Павлуша хотел спросить, что последнее слово значит, но благоразумно промолчал.
– Сначала так тихонечко, незаметно. Знаешь, садился верхом на банкеточку клеенчатую в стороне от всех и терся об нее. И не потому, что ребенок порочный какой-то был. Нет, это просто была защитная реакция на насилие. Чтобы снять стресс перед полдником. Кашу давали не всегда, а стресс был всегда. Так потом врачи объяснили.
– А родители? – быстро спросил Бодуэн. – Родители куда смотрели?
– А что родители? Дома же он не ерзал. Дома всё хорошо было. А родители советские были люди и доверяли советскому садику. Там плохого с ребенком случиться не может. Чай, не в Америке живем. Они его туда специально перед школой отдали на год, чтобы их домашний ребенок скорее – как они меж собой говорили – социализировался и в школе ему полегче было. А кашу с молоком есть полезно, пусть приучится, раз дома не научили. И вот мальчик ерзал и ерзал, да еще, как на грех, другие стали брать с него пример. И им запретили с ним дружить. Сказали, что он очень плохой мальчик. И он еще больше стал нервничать и еще больше ерзать. И тогда одна тетенька в саду решила его отучить от дурной привычки раз и навсегда. И не нашла ничего умнее, как сказать ему, что если он ерзать не перестанет, то умрет. А он знал, что это такое, потому что незадолго до этого у одной девочки в их группе умер папа- алкоголик, и когда его хоронили, то играла траурная музыка и все дети ее слышали, и бросились к окнам, и видели, как несут фиолетовый гроб.
– Что ты мелешь опять?
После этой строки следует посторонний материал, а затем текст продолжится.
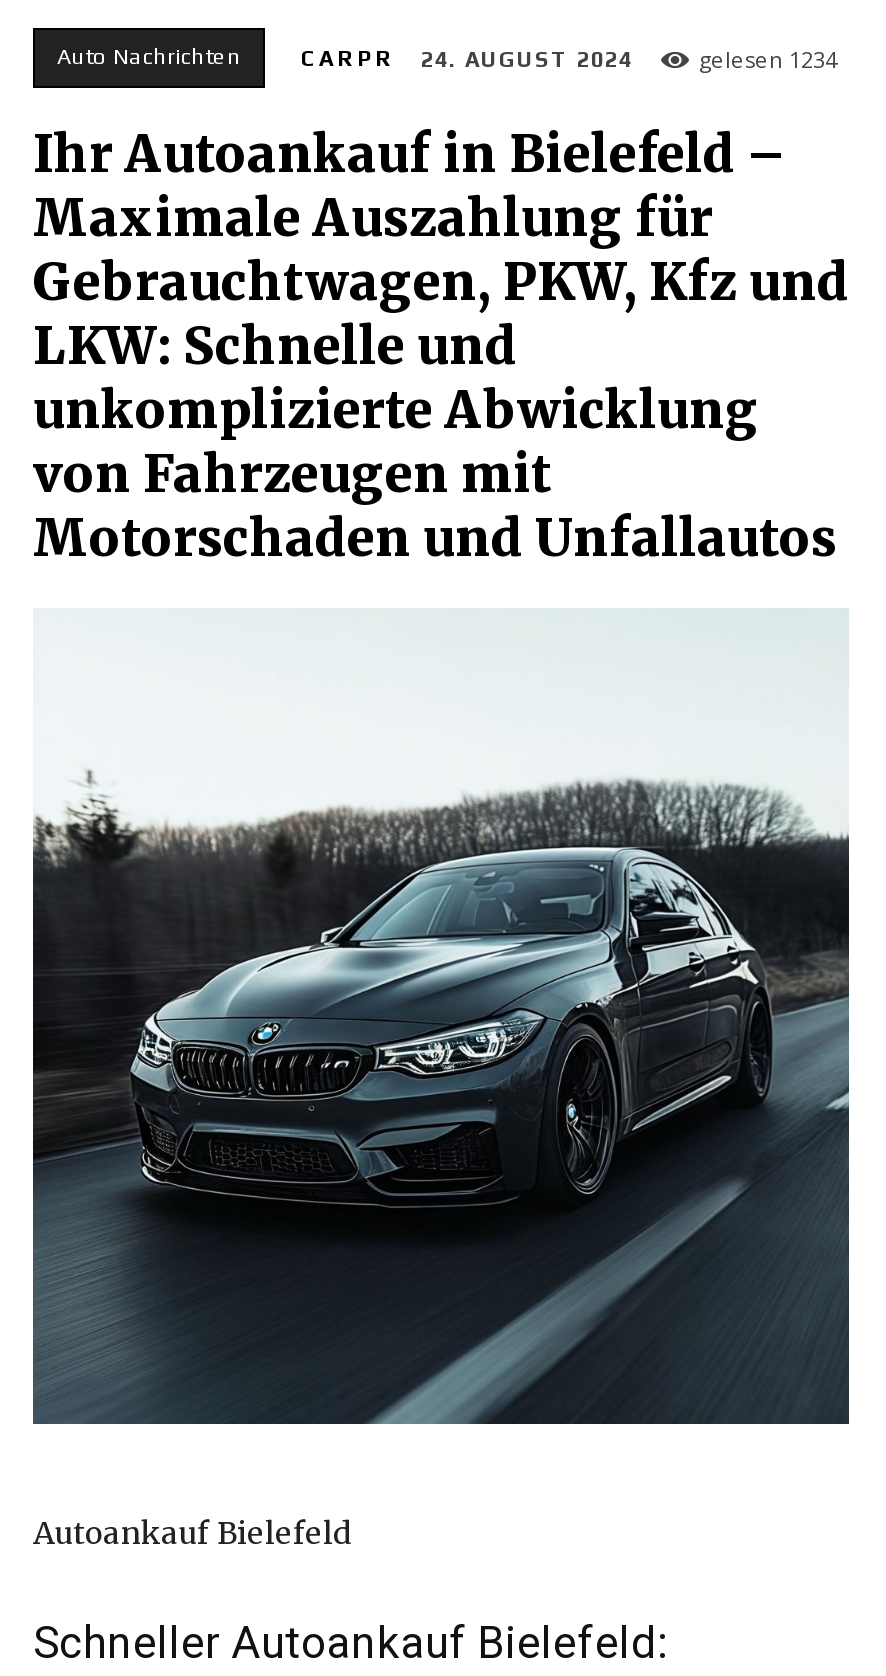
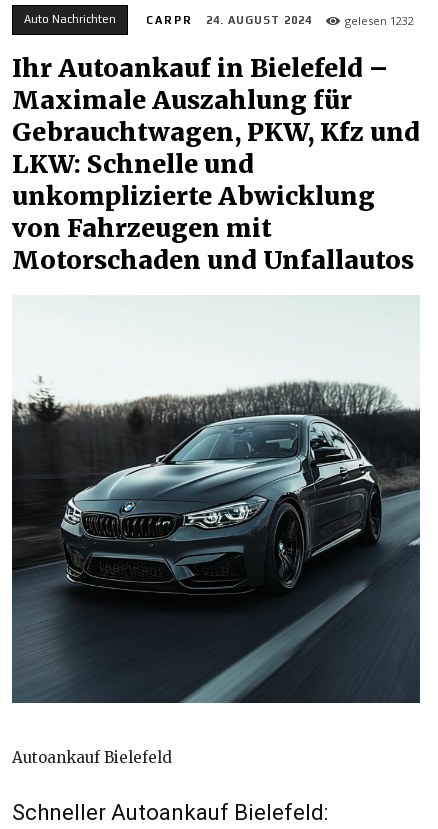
- gelesen 1234
+ gelesen 1232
Что ты сам несешь? – рассердился Сыроед. – Какой гроб в детском саду?
– Обыкновенный. Сад так построили, во дворе большого дома, и гроб несли мимо. И покойника было хорошо видно. И музыка надрывалась траурная. Ту-ду-ду-ду-ду-у-ду-у. А погода, как назло, солнечная, весенняя, а музыка всё страшней вопит. Ту-ду-ду-ду-ду-у-ду-у, – вошел в раж Бокренок и качался из стороны в сторону, как тонкая рябина. – Всё было, и мальчик наш так испугался, что некоторое время не ерзал, а потом – кашу же никто не отменял, и молоко в нее продолжали лить – стал опять. «Ты помнишь, о чем я тебя предупреждала?» – с холодной ненавистью сказала ему воспитательница. Мальчик посмотрел в ее ужасные глаза и понял, что этой ночью умрет, и его будут так же нести в гробу, и будет светить солнце и играть эта страшная – ту-ду-ду- ду-ду-ду – музыка. Он пришел домой, не стал ничего есть, не пошел гулять, не стал ни во что играть, не стал даже книжку просить, чтоб ему почитали, а лег в кровать, чтобы умереть, и…
– Умер? – спросил Павлик, затаив дыхание.
– Не знаю. Какая разница, – проговорил Бокренок раздраженно. – Я же тебе не про мальчика рассказываю, а про то, что обыкновенная советская тетенька, которая вообще-то хотела как лучше и которая ребенка, сама того не ведая и не желая, на всю жизнь искалечила, – она для меня и есть советская, бляха-муха, власть, которая без насилия нигде и ни в чем обойтись не может. Она даже добро через силу вколачивает и любого, кто хоть чуточку не такой, как все, гнобит. Глокая куздра она, которую я никогда не прощу.